I feel like you missed the point though. There's no obvious question to the
computer user that this is going to happen; ie. there is no consent. Which is
important with regards to GDPR.

Next, what happens is the question. Either the security of the computer is
breached (which I'll just call "malware" from hereon), or PII is being send
(spyware).

Malware seems obvious to me. That's breaching computer security, been illegal
for quite a while now. Not worth the discussion though recently the government
of The Netherlands made it legal for the police to hack its civilians.
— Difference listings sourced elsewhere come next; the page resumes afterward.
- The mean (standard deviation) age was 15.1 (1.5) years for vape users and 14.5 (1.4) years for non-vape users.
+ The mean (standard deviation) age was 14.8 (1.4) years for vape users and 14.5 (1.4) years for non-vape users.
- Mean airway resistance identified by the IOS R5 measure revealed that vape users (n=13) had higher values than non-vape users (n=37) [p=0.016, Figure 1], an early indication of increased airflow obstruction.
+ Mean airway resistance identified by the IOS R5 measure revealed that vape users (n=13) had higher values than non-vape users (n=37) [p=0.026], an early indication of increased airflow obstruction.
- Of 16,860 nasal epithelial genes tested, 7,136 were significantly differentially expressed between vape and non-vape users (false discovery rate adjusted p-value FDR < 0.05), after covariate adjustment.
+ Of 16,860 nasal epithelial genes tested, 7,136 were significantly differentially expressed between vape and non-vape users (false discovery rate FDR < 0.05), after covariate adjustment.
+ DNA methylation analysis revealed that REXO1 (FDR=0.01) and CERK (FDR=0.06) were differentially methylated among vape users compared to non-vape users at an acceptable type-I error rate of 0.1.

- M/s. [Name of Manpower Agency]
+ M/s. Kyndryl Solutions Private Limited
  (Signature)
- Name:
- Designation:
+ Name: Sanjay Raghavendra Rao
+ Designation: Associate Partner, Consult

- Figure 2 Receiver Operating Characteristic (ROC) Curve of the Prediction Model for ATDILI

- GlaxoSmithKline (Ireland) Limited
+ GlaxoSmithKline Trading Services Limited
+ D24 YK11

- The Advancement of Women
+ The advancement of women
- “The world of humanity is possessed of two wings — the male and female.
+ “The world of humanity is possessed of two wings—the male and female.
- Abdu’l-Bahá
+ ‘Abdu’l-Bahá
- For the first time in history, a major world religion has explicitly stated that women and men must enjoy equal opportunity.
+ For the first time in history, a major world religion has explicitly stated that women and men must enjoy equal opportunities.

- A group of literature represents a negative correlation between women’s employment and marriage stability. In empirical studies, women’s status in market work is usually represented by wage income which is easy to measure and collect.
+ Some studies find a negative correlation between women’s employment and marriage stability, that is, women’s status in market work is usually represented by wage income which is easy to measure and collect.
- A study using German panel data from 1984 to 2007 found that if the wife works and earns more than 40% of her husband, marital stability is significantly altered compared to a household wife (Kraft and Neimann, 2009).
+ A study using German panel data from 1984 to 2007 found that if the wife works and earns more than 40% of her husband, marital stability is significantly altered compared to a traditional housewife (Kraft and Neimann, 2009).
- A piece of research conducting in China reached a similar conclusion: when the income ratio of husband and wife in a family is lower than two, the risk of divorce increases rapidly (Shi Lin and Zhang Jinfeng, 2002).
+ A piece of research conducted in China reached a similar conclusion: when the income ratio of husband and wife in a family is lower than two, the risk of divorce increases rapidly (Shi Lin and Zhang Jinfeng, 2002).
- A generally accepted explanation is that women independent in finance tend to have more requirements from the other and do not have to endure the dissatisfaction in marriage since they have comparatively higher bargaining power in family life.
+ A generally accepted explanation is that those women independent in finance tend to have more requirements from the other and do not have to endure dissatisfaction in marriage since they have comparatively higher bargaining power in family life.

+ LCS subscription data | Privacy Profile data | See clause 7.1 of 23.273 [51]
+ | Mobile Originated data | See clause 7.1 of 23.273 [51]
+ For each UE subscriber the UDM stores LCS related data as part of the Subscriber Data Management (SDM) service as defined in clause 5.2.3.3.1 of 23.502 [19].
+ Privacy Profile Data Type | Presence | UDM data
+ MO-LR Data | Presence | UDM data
Spyware's legal status seems to have changed since GDPR though. Sure, a lot of
spyware is shady, makers of it don't care. But the spyware being bundled with
software was done by _someone_. And in this case, it appears to be within
FileZilla's responsibility.

You may not be from EU; I saw FileZilla developers being obviously _from_ the
EU and I am _from_ the EU as well. So the GDPR does apply for me, for sure.

------
mysterypie
If you've decided to do something dirty, sneaky, or underhanded, then the
dialog on this forum should be required reading on how _not_ to handle user
questions. Any large software company experienced in being routinely evil
would have done the following:

\- shut down that thread at the first opportunity (it's their own forum so
they are able to do that)

\- as a corollary to the above, always run your own forums for questions,
support, fandom, etc. so you can kill threads, guide the conversation, ban
users, or redesign the site giving cover for losing history that you don't
want remembered

\- ban that particular user who was giving the best analysis; a real reason is
not necessary -- just allege that he violated the terms & conditions

\- have someone preview all questions and comments before they get posted in
your forum; you know how some sites say, "Your comment is awaiting
moderation"? -- you need to do that

\- never give official answers to any questions (the founder and original
developer was replying in his _own_ name); instead, always reply as a fellow
user, knowledgeable and helpful, but allowing the company a way to disown any
replies given out

\- don't even bother to reply to questions you don't want to answer; just
ignore them (the current thread would surely have died out if the founder had
not given those silly obfuscating answers); you can compose a crafty reply
only if it becomes a big problem

\- have a bunch of fake users (employees, PR department, outsourced agents)
ready to pounce on, rebut, or ridicule the user providing the good analysis;
similarly, have those fake users guide the discussion or completely change the
topic

Some large software companies get away with far worse tricks and shenanigans,
affecting millions of users, by following the principles above.

------
belorn
I doubt the legal system that the publisher reside in would accept the excuse
that giving control over to a third-party will protect them from liability if
malware get installed from the installer. No amount of eula, disclaimer, or
calling it "bundle" can do that, and now that there is a public documented
discussion that the developer knowingly allowed it. That sound like some
significant risk, one which I would never bet my own personal life on.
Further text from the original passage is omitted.